─── Supplied data

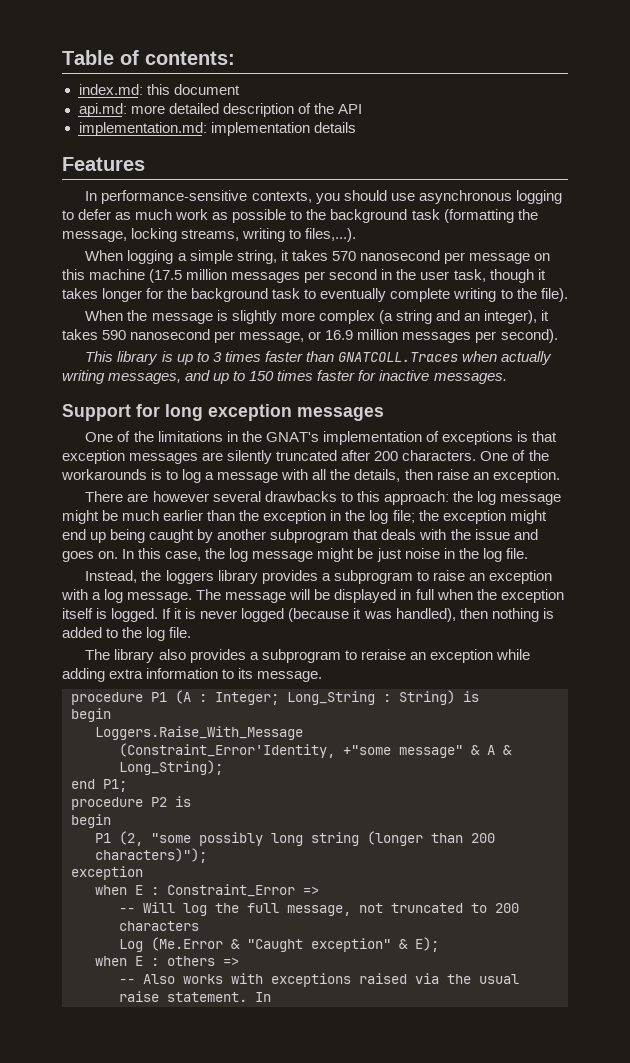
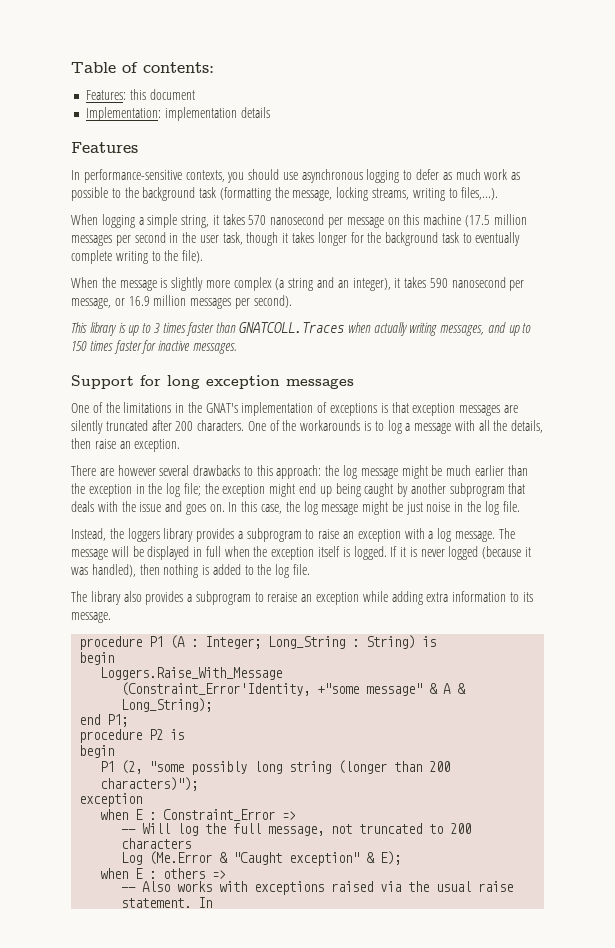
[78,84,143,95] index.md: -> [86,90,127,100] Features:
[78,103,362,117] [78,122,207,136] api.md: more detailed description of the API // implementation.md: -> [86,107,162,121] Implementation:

──────
─── Supplied data

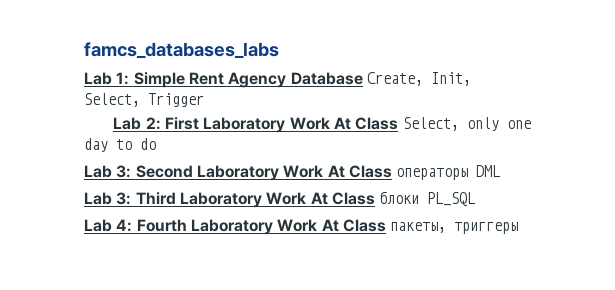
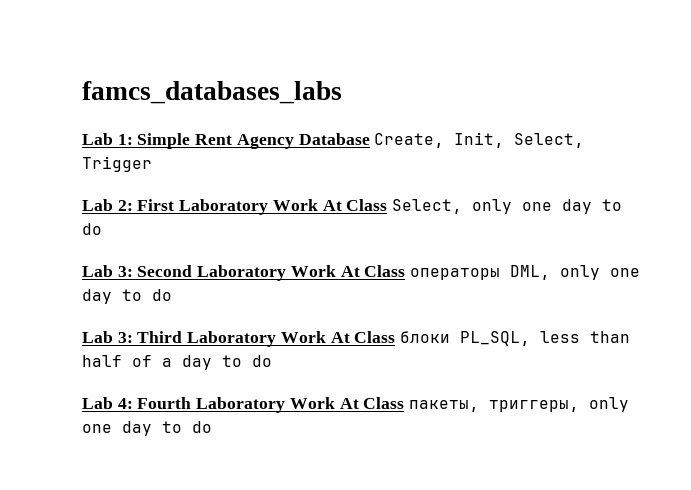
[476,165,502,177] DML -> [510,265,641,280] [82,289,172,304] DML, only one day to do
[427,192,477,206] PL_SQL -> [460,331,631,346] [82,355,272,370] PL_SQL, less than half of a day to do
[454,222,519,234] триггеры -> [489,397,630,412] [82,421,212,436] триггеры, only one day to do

──────

Working from the material above, restate word for word the lines between the line with "[78,84,143,95] index.md: ->" and the line with "[78,103,362,117] [78,122,207,136] api.md: more", both included, and only those.

# [Solution to the exercise]
[78,84,143,95] index.md: -> [86,90,127,100] Features:
[78,103,362,117] [78,122,207,136] api.md: more detailed description of the API // implementation.md: -> [86,107,162,121] Implementation:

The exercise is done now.